On 1 July this year I will have the honour of attending the Thiepval Service of Remembrance to mark the 100th anniversary of the battle of the Somme. Between July and November 1916 over one million men from both sides were killed or wounded in gruesome circumstances. by Allan Burnett
Entire nations were sent into mourning. I know that one of the thoughts in my mind when I reflect on the heroism and waste of that and other conflicts will be how different relations in Europe are now, and how precious. I cannot support withdrawal from one of the main pillars of our shared peace and stability, the European Union.
Warts and all, Europe has moved from armed conflict to become allies on a range of national security issues.
Any time the UK has turned its back on Europe it has come to regret it. The EU has developed its common foreign and security policy with polls showing most voters support such cooperation. Examples include a common response to Iran's nuclear ambitions, and shared sanctions on Russia after it invaded Ukraine.
Colonel Angus Loudon who served in the British Army for 34 years in various hot-spots including deployments with the UN, EU, and NATO is clear it is important for our defences and security that we vote to remain in the EU on 23 June. He says 'The challenges and threats we face as a country we share with our neighbours in Europe, and only by tackling them together can we be successful.' He highlights that being part of Europe expands the capacity of our Armed Forces bringing in troops along side them. Colonel Loudon also admires the specialist capabilities others contribute, and the boost to morale he has witnessed soldiers get operating alongside troops from other nations. Learning from each other contributes to greater cohesion and effectiveness.
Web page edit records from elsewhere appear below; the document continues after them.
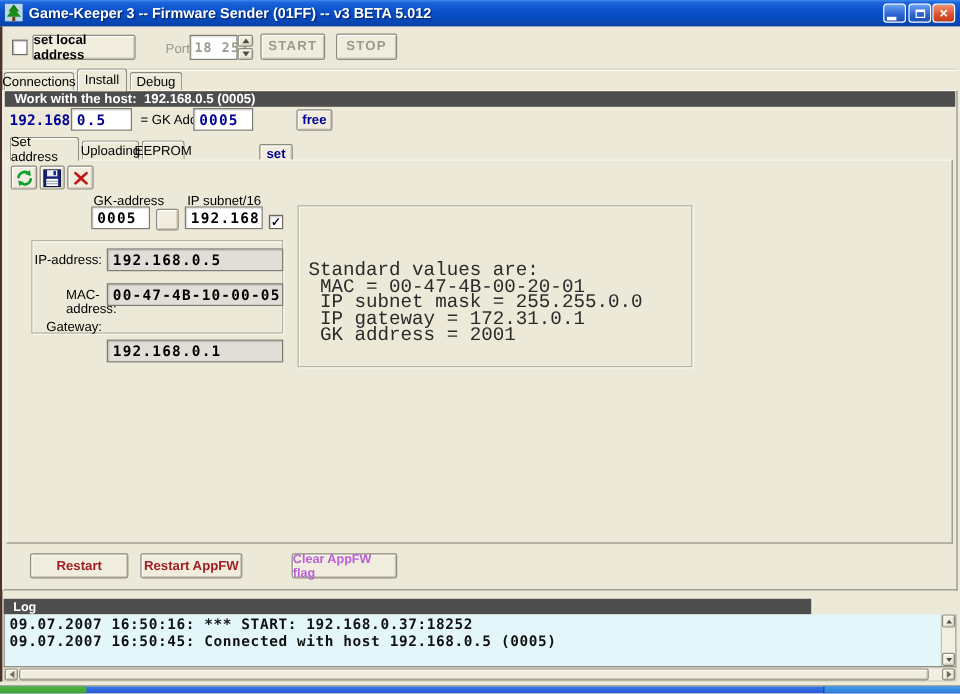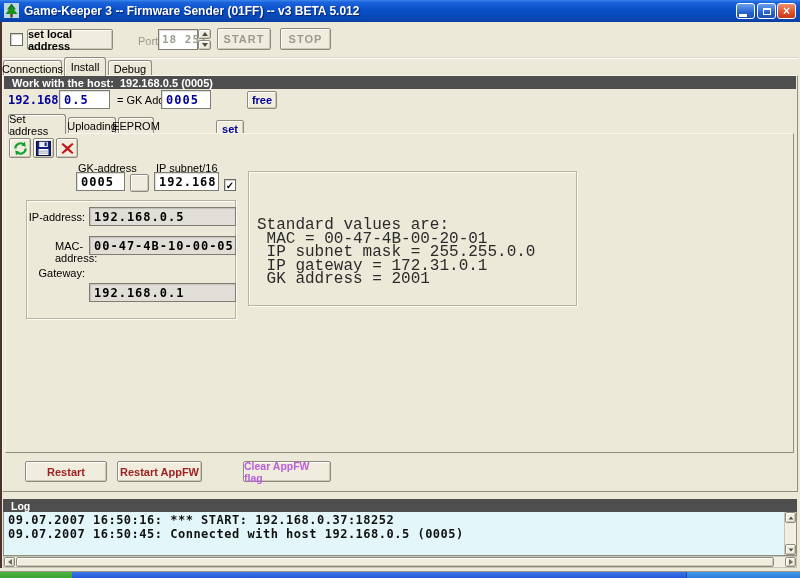--- a/index.html
+++ b/index.html
@@ -145,7 +145,7 @@
       <span>✓</span>
       </span>
 
-    <div class="abs groupbox" style="left:20px;top:66px;width:210px;height:119px;">
+    <div class="abs groupbox" style="left:20px;top:66px;width:210px;height:78px;">
       <span class="abs" style="left:0;top:10px;width:58px;text-align:right;">IP-address:</span>
       <span class="abs sunken ro-field mono" style="left:62px;top:6px;width:147px;height:19px;padding-left:4px;font-weight:bold;font-size:12px;letter-spacing:1px;">192.168.0.5</span>
       <span class="abs" style="left:0;top:39px;width:58px;margin-left:28px;">MAC-address:</span>

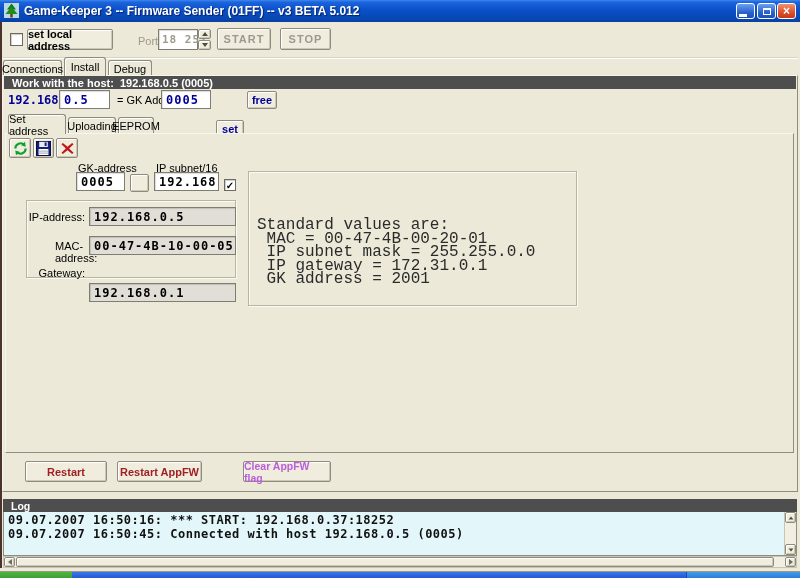--- a/index.html
+++ b/index.html
@@ -169,7 +169,7 @@
   <span class="abs btn3d" style="left:117px;top:461px;width:85px;height:21px;color:#9E2022;font-weight:bold;font-size:11px;z-index:2;">Restart AppFW</span>
   <span class="abs btn3d" style="left:243px;top:461px;width:88px;height:21px;color:#BA5FD9;font-weight:bold;font-size:10.5px;z-index:2;">Clear AppFW flag</span>
 
-  <div class="abs darkbar" style="left:3px;top:499px;width:794px;height:13px;font-size:10.5px;">Log</div>
+  <div class="abs darkbar" style="left:3px;top:499px;width:673px;height:13px;font-size:10.5px;">Log</div>
 
   <div class="abs" style="left:3px;top:512px;width:794px;height:44px;background:#E3F6F9;border:1px solid #8f8d80;border-top:none;box-sizing:border-box;">
     <div class="logline" style="margin:2px 0 0 4px;">09.07.2007 16:50:16: *** START: 192.168.0.37:18252</div>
Brexit campaigners have sought to suggest conflict between EU membership and NATO. However, Jens Stoltenberg, NATO's Secretary General, believes being a strong member of the EU makes us stronger still in NATO. He said recently
'A strong UK in Europe is good for our security, it is good for NATO and I welcome that.
A more fragmented Europe is bad for our security and is bad for NATO.' President Obama and Hillary Clinton are both on the record leading and promoting that view. It's not one set of allies or the other, we can continue to enjoy the best of both.
Beyond military aspects, many of the national security threats as identified in the UK's current National Security Risk Assessment (NSRA) are currently mitigated in part by policies being taken forward by the UK in alliance with the EU. This includes environmental-related threats and issues of resource insecurity, such as energy supply.
Europol (the EU policing agency) and Eurojust (the justice equivalent of Europol) are vital in combating serious and organised crime.
Key to this is information sharing between EU States to combat crime, including sex offenders, drug gangs, people traffickers, and terrorists. Through the Shengen Information System we share a database of some 40,000 wanted criminals and missing persons across Europe. The European Arrest Warrant (EAW) introduced in 2004 has speeded up extradition proceedings in the EU from an average of one year to 48 days reducing delay, cost, and the suffering to victims and their families. Our own Police Scotland and Crown Office are engaged fully.
Post the Paris and Brussels terrorist attacks I have witnessed the easy sharing of information between EU members to refine both preparation and responses across Europe. If the Egyptair incident turns out to be a terrorist incident we will quickly get any learning from Charles de Gaulle (Paris) airport. I have no doubt that the UK should be proud of its security services and police counter-terrorism expertise, but regard Brexit criticism of our neighbours' resilience as ill-judged and insulting based on some notion of British superiority.
We need our allies as much as they need us including their hard earned recent experience to fine tune our own counter-terrorism arrangements.
Why would we make formal and informal co-operation any more difficult by resigning our seat in the room?
Europhobes like Nigel Farage sought to immediately blame the Brussels atrocity on 'the free movement of terrorists, of criminal gangs, and of Kalashnikovs.' The fact that the UK does not belong to the visa-free Schengen area and the fact that EU nationals are not the primary or even significant source of terrorism in the UK is simply inconvenient to him and others like him. Most of the terrorist incidents and conspiracies of recent times have been home grown. The 7/7 and 21/7 bombers were British citizens. The murderers of Fusilier Lee Rigby in 2013 were converts raised in London. The former Empire and its hinterland feature more than Europe. The terrorists who attacked Glasgow Airport in 2007 were Bilal Abdulla, born in Britain and raised in Iraq, and Indian Kafeel Ahmed.
A primary role of any State is to keep its people safe.
I believe that by being in the EU, Scotland and the UK enhance the protection afforded to all of its own citizens and contribute to peace and stability beyond our borders.
Lest we forget.
Allan Burnett was formerly the counter-terrorism co-ordinator with the Association of Chief Police Officers (Scotland) and a Director of Intelligence for Strathclyde Police.